● Required work: Leave the pictures out. Transcribe exactly every line from the start of the records through the one containing "organization analyzes disaggregated".

● Information provided:
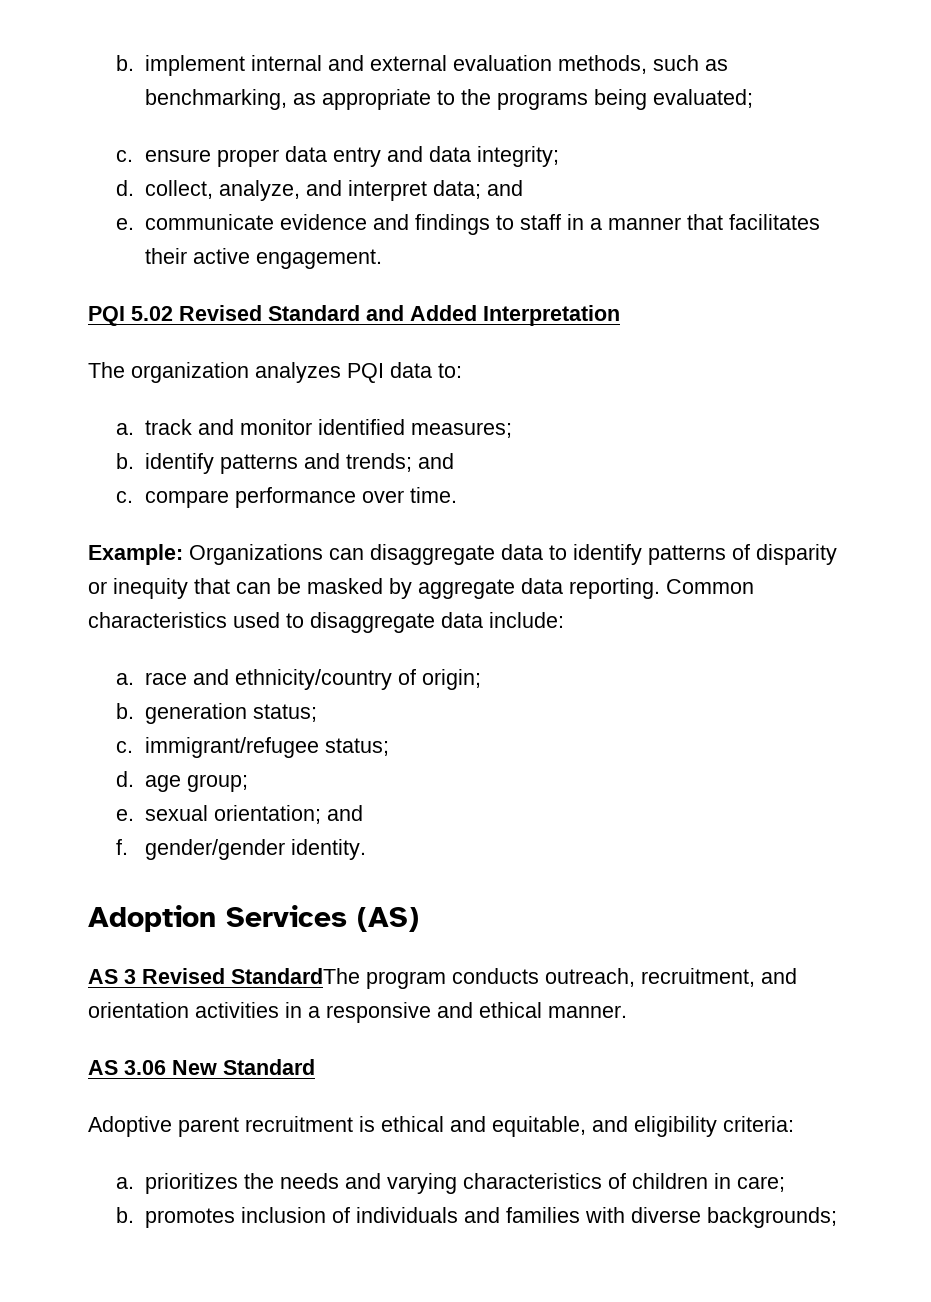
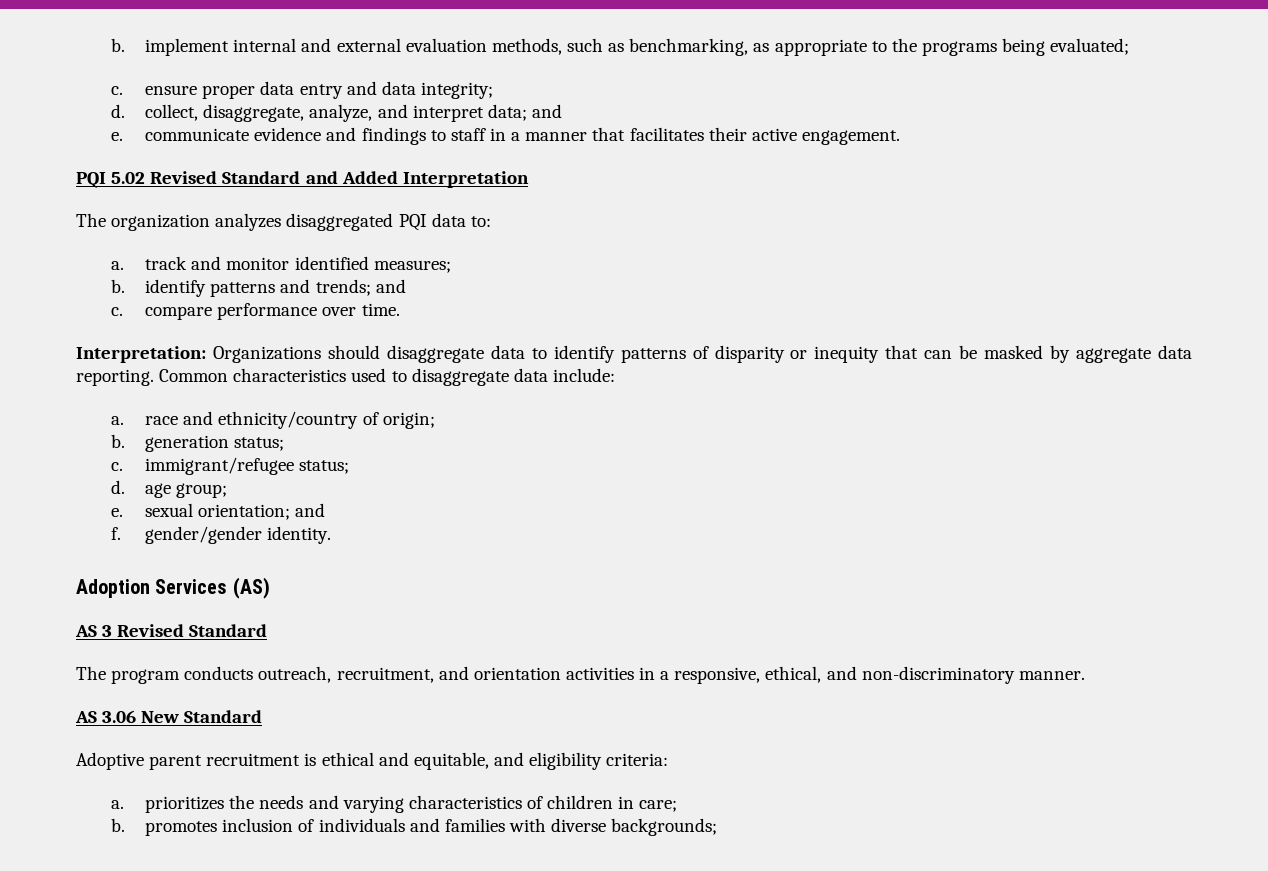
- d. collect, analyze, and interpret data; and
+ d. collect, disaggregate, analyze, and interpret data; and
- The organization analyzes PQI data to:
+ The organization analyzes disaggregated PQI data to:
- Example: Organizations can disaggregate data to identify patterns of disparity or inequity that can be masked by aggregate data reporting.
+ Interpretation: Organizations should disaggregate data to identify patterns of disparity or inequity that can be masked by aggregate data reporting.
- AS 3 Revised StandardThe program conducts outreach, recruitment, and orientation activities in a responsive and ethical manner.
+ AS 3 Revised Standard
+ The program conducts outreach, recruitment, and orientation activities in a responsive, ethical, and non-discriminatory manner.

● Solution:
- d. collect, analyze, and interpret data; and
+ d. collect, disaggregate, analyze, and interpret data; and
- The organization analyzes PQI data to:
+ The organization analyzes disaggregated PQI data to:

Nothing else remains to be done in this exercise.